# RECORDS
[Start of Attachment]
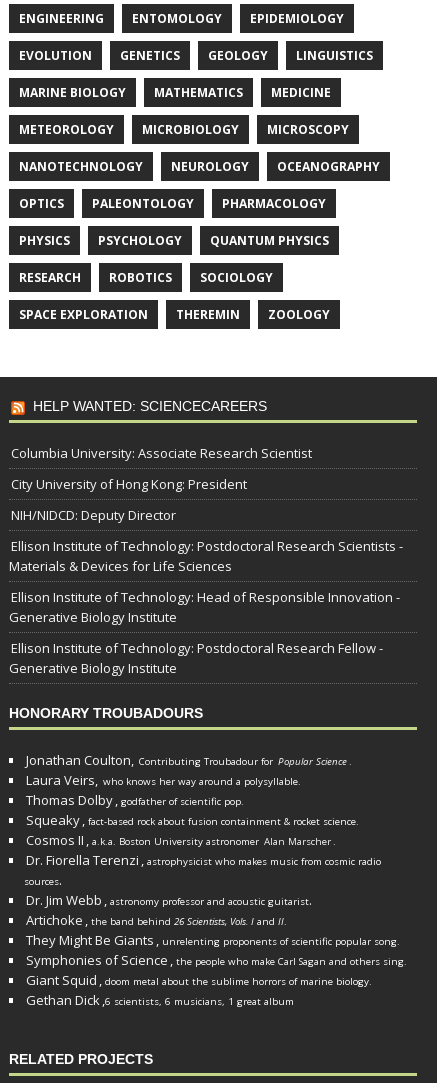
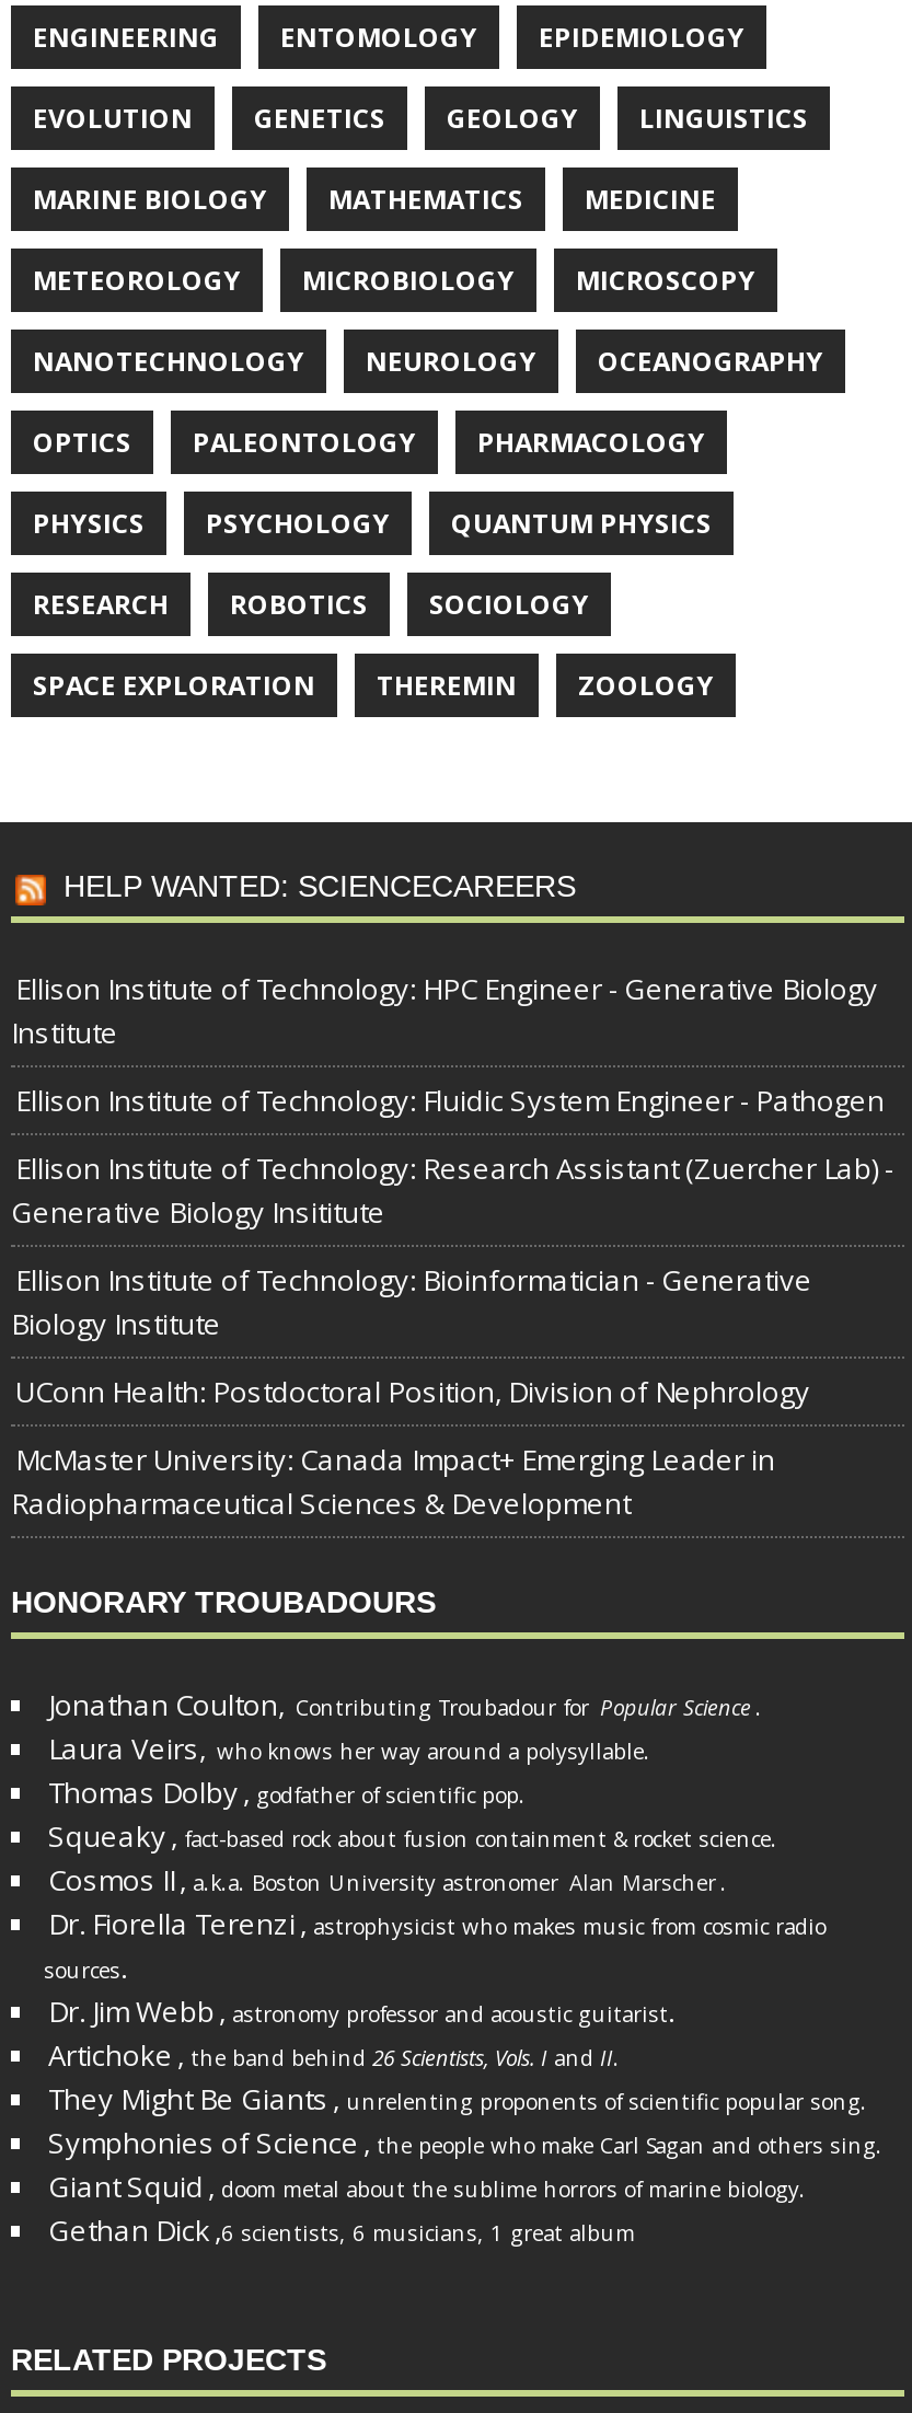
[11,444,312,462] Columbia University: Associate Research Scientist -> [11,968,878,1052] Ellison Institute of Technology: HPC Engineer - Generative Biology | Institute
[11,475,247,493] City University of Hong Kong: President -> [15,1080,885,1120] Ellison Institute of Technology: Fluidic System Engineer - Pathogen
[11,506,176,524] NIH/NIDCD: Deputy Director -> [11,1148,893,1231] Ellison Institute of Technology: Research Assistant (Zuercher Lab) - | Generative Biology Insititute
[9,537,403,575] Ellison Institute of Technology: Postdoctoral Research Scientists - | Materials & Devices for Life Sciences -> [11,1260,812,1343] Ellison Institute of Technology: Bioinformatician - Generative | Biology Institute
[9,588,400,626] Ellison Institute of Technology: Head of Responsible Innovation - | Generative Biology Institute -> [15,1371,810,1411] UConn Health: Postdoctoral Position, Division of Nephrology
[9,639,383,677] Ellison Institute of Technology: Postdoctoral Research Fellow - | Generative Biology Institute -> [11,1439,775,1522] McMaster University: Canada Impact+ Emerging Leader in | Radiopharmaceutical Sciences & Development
[End of Attachment]
[Start of Attachment]
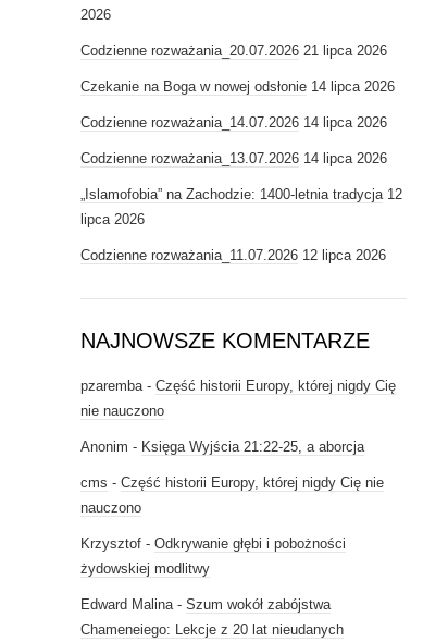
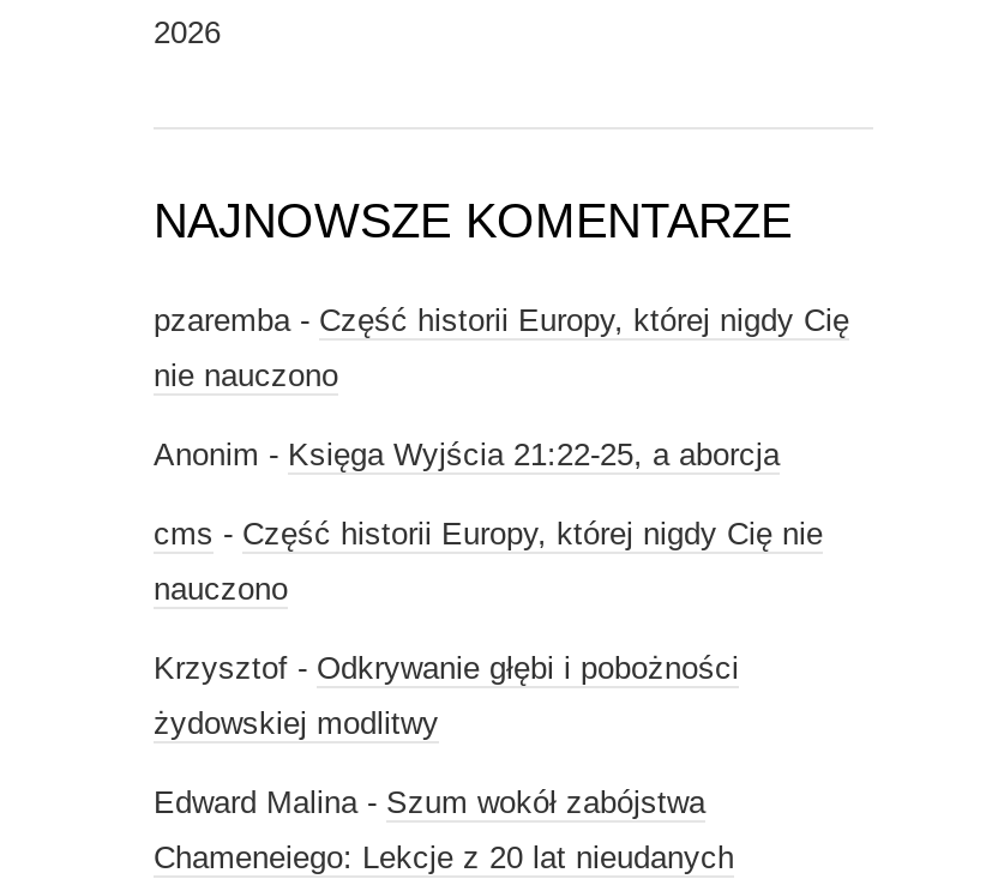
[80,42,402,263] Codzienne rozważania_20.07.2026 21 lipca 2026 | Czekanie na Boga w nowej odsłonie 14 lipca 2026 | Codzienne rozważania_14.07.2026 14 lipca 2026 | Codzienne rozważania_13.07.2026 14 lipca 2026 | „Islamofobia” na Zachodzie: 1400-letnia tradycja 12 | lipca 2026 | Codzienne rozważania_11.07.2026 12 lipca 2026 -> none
[End of Attachment]
# INSTRUCTIONS TO FOLLOW
Could you return exactly the lines above from the line with "[11,444,312,462] Columbia University: Associate" to the line with "[9,639,383,677] Ellison Institute", both included, and nothing else?

# RESPONSE TO THE TASK
[11,444,312,462] Columbia University: Associate Research Scientist -> [11,968,878,1052] Ellison Institute of Technology: HPC Engineer - Generative Biology | Institute
[11,475,247,493] City University of Hong Kong: President -> [15,1080,885,1120] Ellison Institute of Technology: Fluidic System Engineer - Pathogen
[11,506,176,524] NIH/NIDCD: Deputy Director -> [11,1148,893,1231] Ellison Institute of Technology: Research Assistant (Zuercher Lab) - | Generative Biology Insititute
[9,537,403,575] Ellison Institute of Technology: Postdoctoral Research Scientists - | Materials & Devices for Life Sciences -> [11,1260,812,1343] Ellison Institute of Technology: Bioinformatician - Generative | Biology Institute
[9,588,400,626] Ellison Institute of Technology: Head of Responsible Innovation - | Generative Biology Institute -> [15,1371,810,1411] UConn Health: Postdoctoral Position, Division of Nephrology
[9,639,383,677] Ellison Institute of Technology: Postdoctoral Research Fellow - | Generative Biology Institute -> [11,1439,775,1522] McMaster University: Canada Impact+ Emerging Leader in | Radiopharmaceutical Sciences & Development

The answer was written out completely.